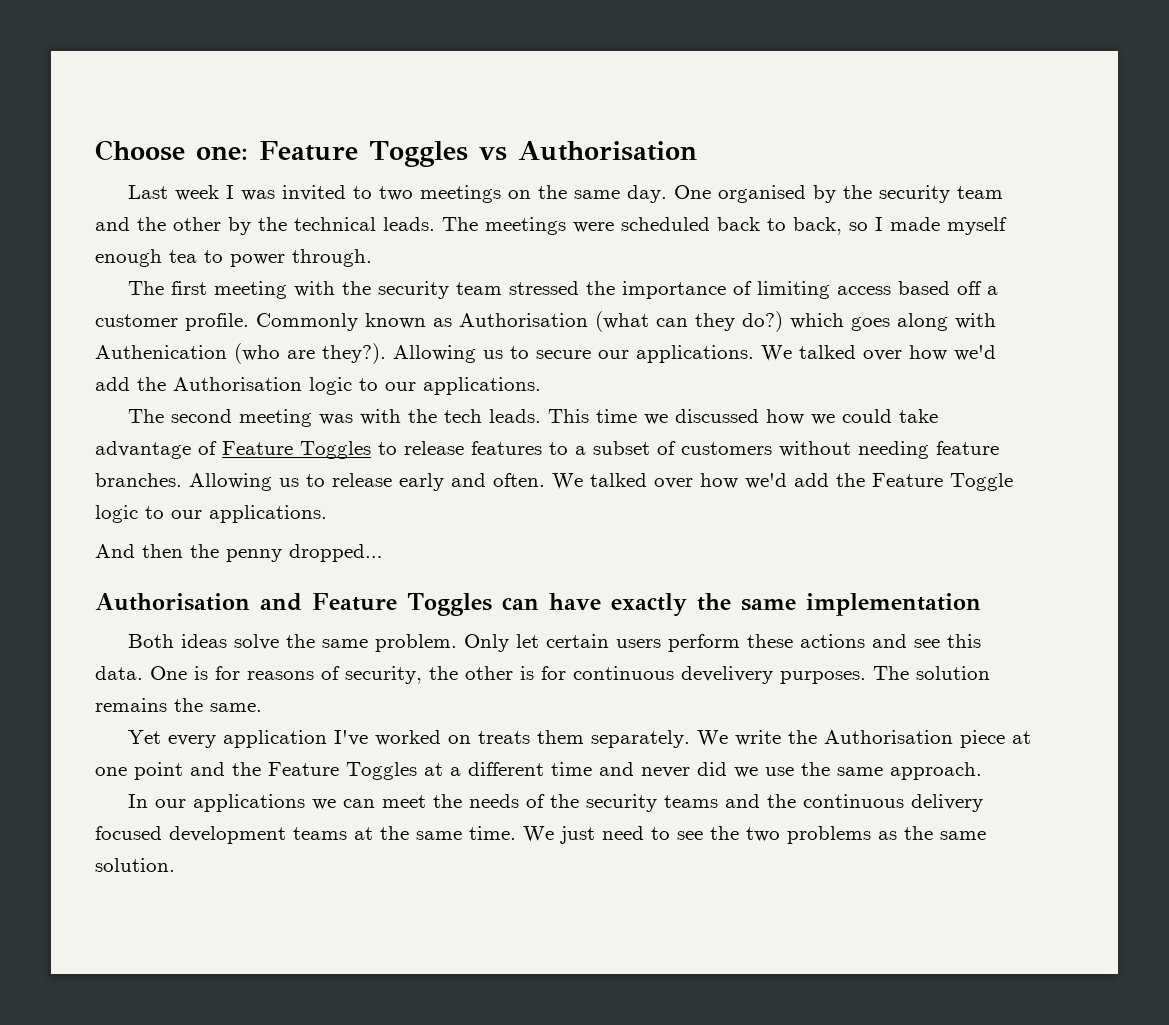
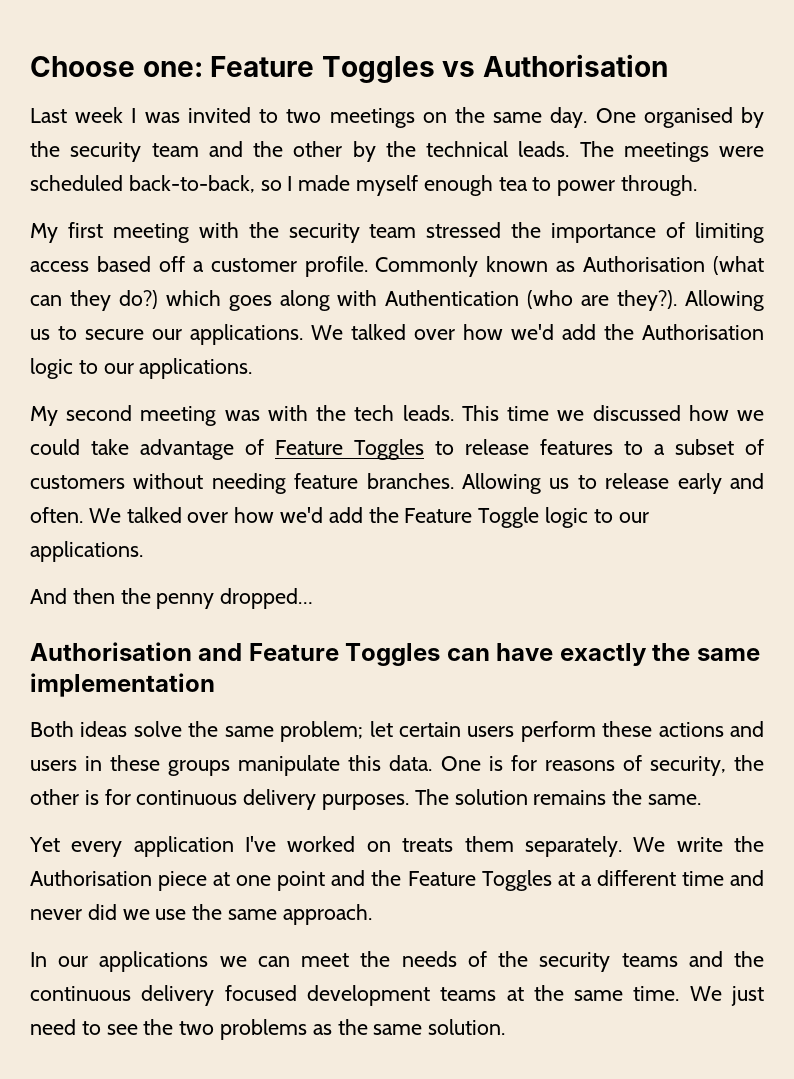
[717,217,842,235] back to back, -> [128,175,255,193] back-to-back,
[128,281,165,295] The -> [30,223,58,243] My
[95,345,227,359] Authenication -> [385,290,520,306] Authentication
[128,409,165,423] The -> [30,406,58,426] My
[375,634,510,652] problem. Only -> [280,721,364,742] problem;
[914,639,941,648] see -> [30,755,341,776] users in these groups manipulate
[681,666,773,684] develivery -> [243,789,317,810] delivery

Exercise directions:
Emit verbatim the lines running from the one with "[95,345,227,359] Authenication ->" through the last line of the data, both endpoints inclusive.

Response to this exercise:
[95,345,227,359] Authenication -> [385,290,520,306] Authentication
[128,409,165,423] The -> [30,406,58,426] My
[375,634,510,652] problem. Only -> [280,721,364,742] problem;
[914,639,941,648] see -> [30,755,341,776] users in these groups manipulate
[681,666,773,684] develivery -> [243,789,317,810] delivery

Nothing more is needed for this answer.